Traditional audience restrictions exist in a variety of standards including
SAML and JWT and basically just say "this token is for xyzzy.com". This isn't
great because tons of applications just ignore those. The SAML messages in
question in this bug don't even contain them. They also wouldn't have helped
much here, because the attacker potentially produces a valid SAML document for
the right RP anyway.

Cryptographic audience validation is about having a key pair per (IdP, RP)

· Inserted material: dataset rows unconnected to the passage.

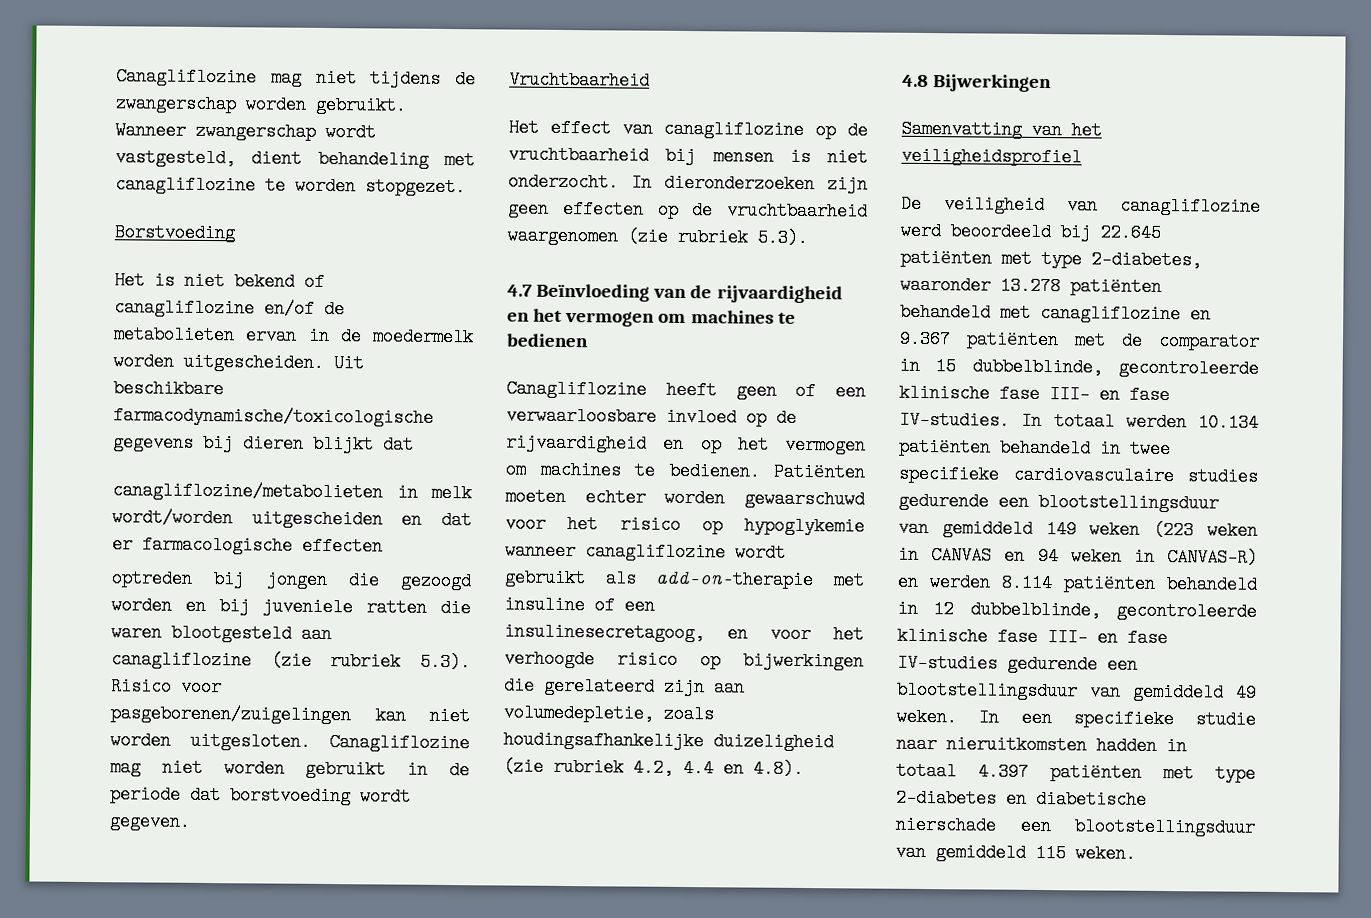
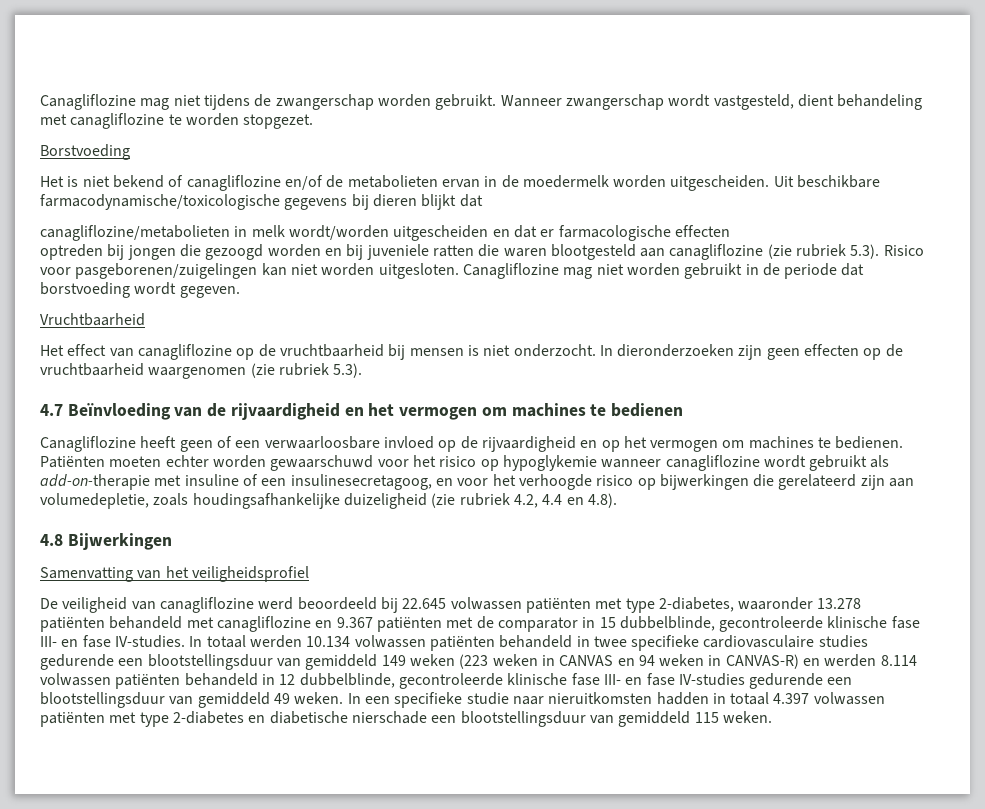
- De veiligheid van canagliflozine werd beoordeeld bij 22.645 patiënten met type 2-diabetes, waaronder 13.278 patiënten behandeld met canagliflozine en 9.367 patiënten met de comparator in 15 dubbelblinde, gecontroleerde klinische fase III- en fase IV-studies.
+ De veiligheid van canagliflozine werd beoordeeld bij 22.645 volwassen patiënten met type 2-diabetes, waaronder 13.278 patiënten behandeld met canagliflozine en 9.367 patiënten met de comparator in 15 dubbelblinde, gecontroleerde klinische fase III- en fase IV-studies.
- In totaal werden 10.134 patiënten behandeld in twee specifieke cardiovasculaire studies gedurende een blootstellingsduur van gemiddeld 149 weken (223 weken in CANVAS en 94 weken in CANVAS-R) en werden 8.114 patiënten behandeld in 12 dubbelblinde, gecontroleerde klinische fase III- en fase IV-studies gedurende een blootstellingsduur van gemiddeld 49 weken.
+ In totaal werden 10.134 volwassen patiënten behandeld in twee specifieke cardiovasculaire studies gedurende een blootstellingsduur van gemiddeld 149 weken (223 weken in CANVAS en 94 weken in CANVAS-R) en werden 8.114 volwassen patiënten behandeld in 12 dubbelblinde, gecontroleerde klinische fase III- en fase IV-studies gedurende een blootstellingsduur van gemiddeld 49 weken.
- In een specifieke studie naar nieruitkomsten hadden in totaal 4.397 patiënten met type 2-diabetes en diabetische nierschade een blootstellingsduur van gemiddeld 115 weken.
+ In een specifieke studie naar nieruitkomsten hadden in totaal 4.397 volwassen patiënten met type 2-diabetes en diabetische nierschade een blootstellingsduur van gemiddeld 115 weken.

pair, making it mandatory! If you as the victim.com IdP have a unique key
between you and the RP, a so-forged SAML message wouldn't work: not because
the message is wrong (it isn't), but because it'll be signed with the wrong
key. Even if you can get the IdP to sign something for
me@victim.com.attacker.com, and even if the RP's parser would parse the forged
message as being for me@victim.com, it wouldn't matter because the signature
wouldn't validate because it's signed with attacker.com. That's the case even
if you do the sorta-skeevy thing where you get the parser to extract the
alleged principal the message is for (in order to select the key to validate
with).

(If you go through my comments you'll find recent examples of me arguing with
people that they probably don't want public key crypto for these sorts of
tokens anyway; the counterargument is "but it simplifies key distribution",
and my counterargument is: "it really doesn't because if you can you want a
key-per-pair, not a key-per-principal".)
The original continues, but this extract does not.